## WHAT IS BEING ASKED
Among the entries, which lines carry the string "site"? Copy every one.
(DATA FOR THE TASK)
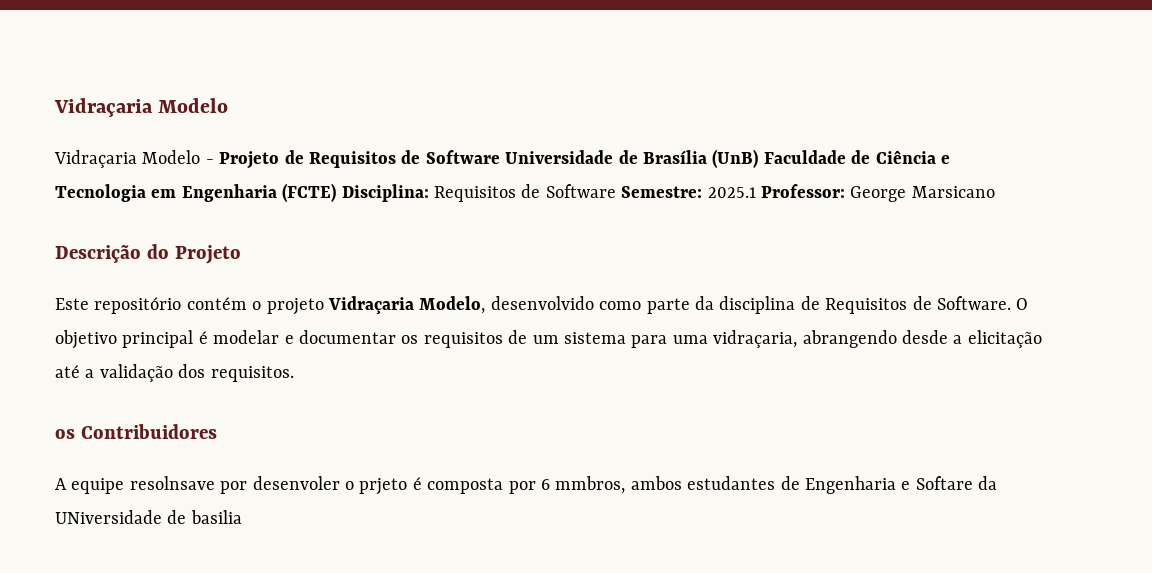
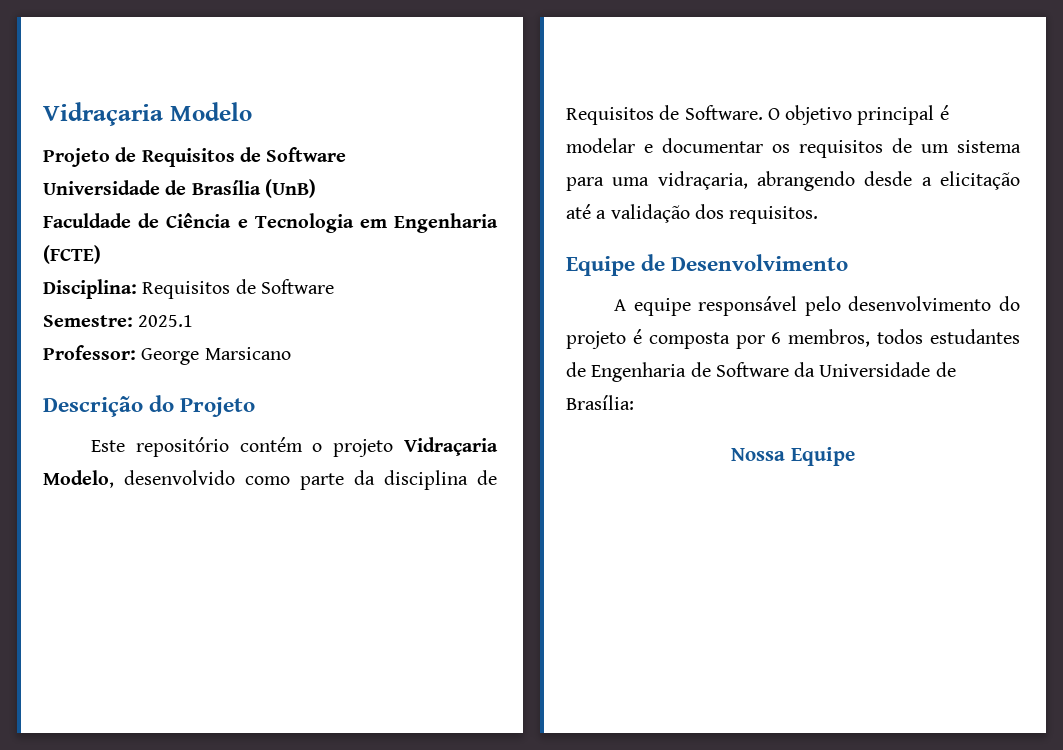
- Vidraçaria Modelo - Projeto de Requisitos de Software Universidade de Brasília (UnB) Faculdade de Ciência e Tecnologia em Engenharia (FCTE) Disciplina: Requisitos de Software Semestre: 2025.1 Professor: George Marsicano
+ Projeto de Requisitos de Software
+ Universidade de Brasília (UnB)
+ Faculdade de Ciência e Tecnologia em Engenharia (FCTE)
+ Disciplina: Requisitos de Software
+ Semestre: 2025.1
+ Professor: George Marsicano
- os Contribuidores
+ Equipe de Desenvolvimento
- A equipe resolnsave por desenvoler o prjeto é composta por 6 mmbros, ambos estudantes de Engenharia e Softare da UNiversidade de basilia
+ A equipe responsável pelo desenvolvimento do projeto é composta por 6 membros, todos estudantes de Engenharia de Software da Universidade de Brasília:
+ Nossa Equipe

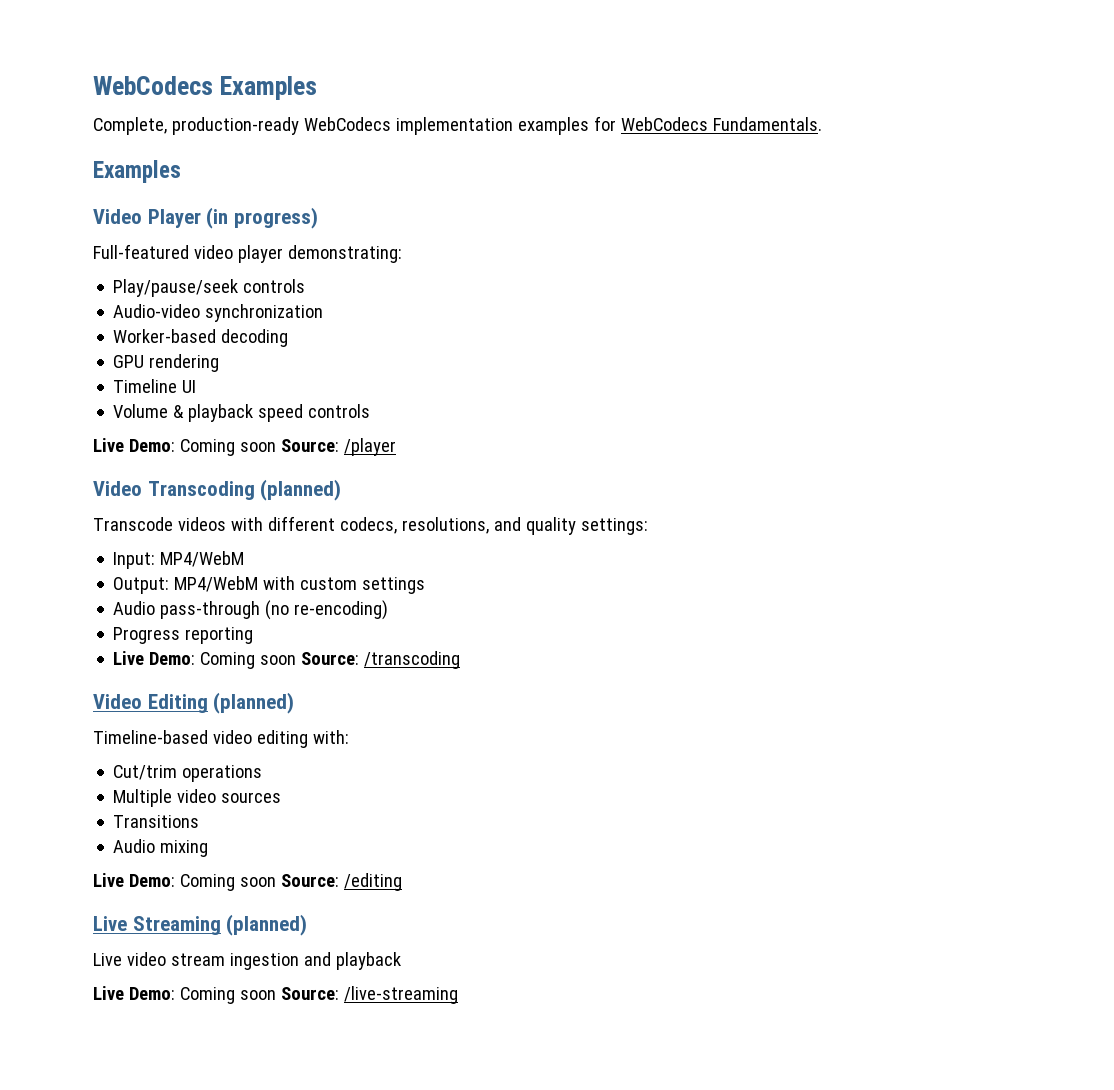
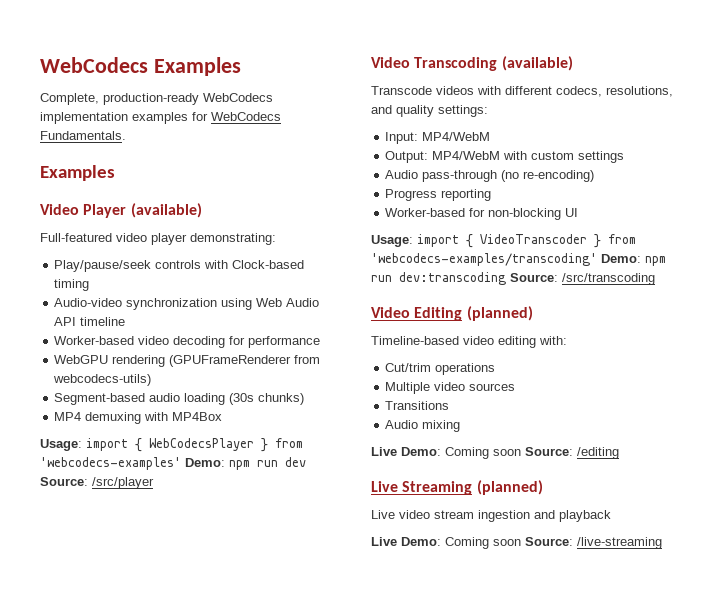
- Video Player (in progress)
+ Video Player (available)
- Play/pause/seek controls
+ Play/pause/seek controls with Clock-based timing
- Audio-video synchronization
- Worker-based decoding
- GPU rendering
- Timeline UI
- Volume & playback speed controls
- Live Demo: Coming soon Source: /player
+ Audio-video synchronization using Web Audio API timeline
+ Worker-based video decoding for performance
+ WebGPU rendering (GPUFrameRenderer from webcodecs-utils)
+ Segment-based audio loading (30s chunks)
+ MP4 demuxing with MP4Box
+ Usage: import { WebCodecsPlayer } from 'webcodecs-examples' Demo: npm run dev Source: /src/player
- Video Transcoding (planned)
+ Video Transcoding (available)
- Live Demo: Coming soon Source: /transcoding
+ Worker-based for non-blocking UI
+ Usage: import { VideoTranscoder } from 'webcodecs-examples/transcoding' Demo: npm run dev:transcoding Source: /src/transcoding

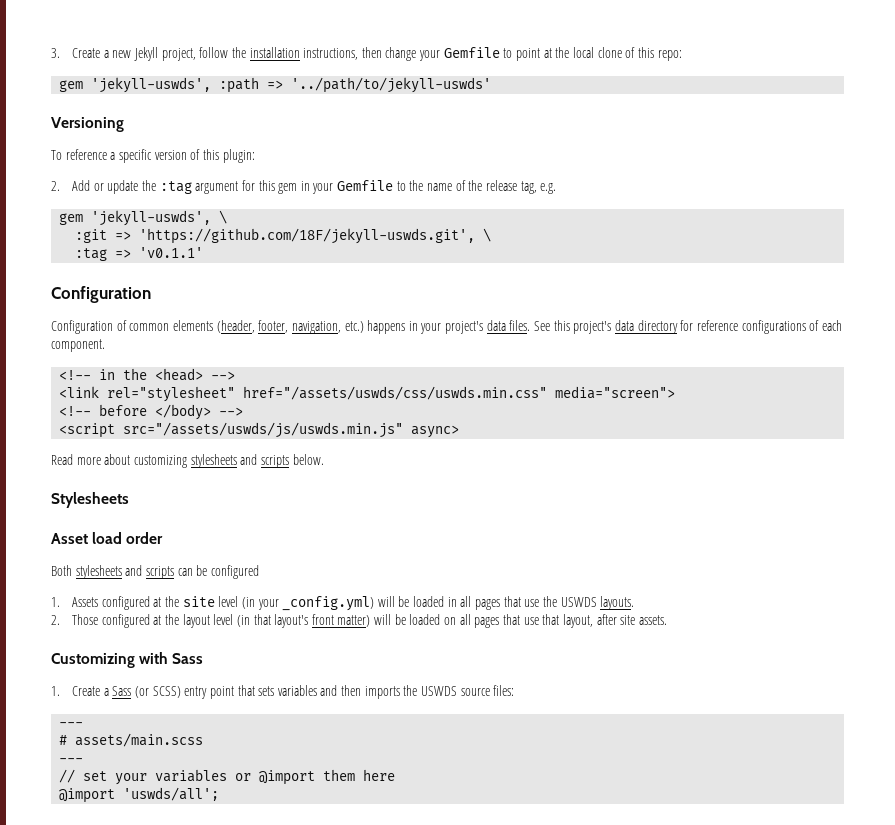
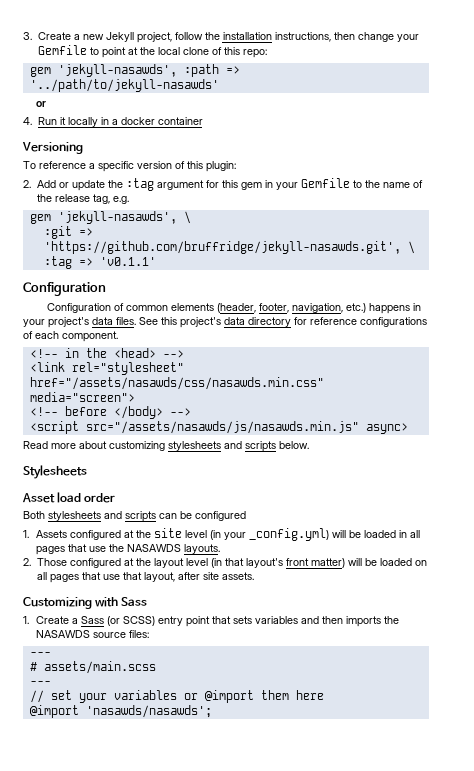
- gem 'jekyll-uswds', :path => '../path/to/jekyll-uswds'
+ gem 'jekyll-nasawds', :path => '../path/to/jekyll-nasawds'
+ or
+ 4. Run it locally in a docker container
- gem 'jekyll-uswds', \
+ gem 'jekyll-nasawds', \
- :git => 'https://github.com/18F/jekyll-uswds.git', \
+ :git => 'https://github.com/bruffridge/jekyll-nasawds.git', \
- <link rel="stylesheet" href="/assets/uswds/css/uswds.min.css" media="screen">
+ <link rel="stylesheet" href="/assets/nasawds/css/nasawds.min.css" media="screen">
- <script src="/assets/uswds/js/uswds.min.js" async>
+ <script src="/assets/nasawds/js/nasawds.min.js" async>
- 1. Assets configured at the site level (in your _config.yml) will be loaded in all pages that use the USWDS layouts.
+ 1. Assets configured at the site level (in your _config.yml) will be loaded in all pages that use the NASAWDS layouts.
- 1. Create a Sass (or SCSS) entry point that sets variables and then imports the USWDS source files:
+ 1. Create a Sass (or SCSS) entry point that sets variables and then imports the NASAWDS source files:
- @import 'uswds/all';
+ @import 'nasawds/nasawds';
(End DATA FOR THE TASK)
## COMPLETED TASK
- 1. Assets configured at the site level (in your _config.yml) will be loaded in all pages that use the USWDS layouts.
+ 1. Assets configured at the site level (in your _config.yml) will be loaded in all pages that use the NASAWDS layouts.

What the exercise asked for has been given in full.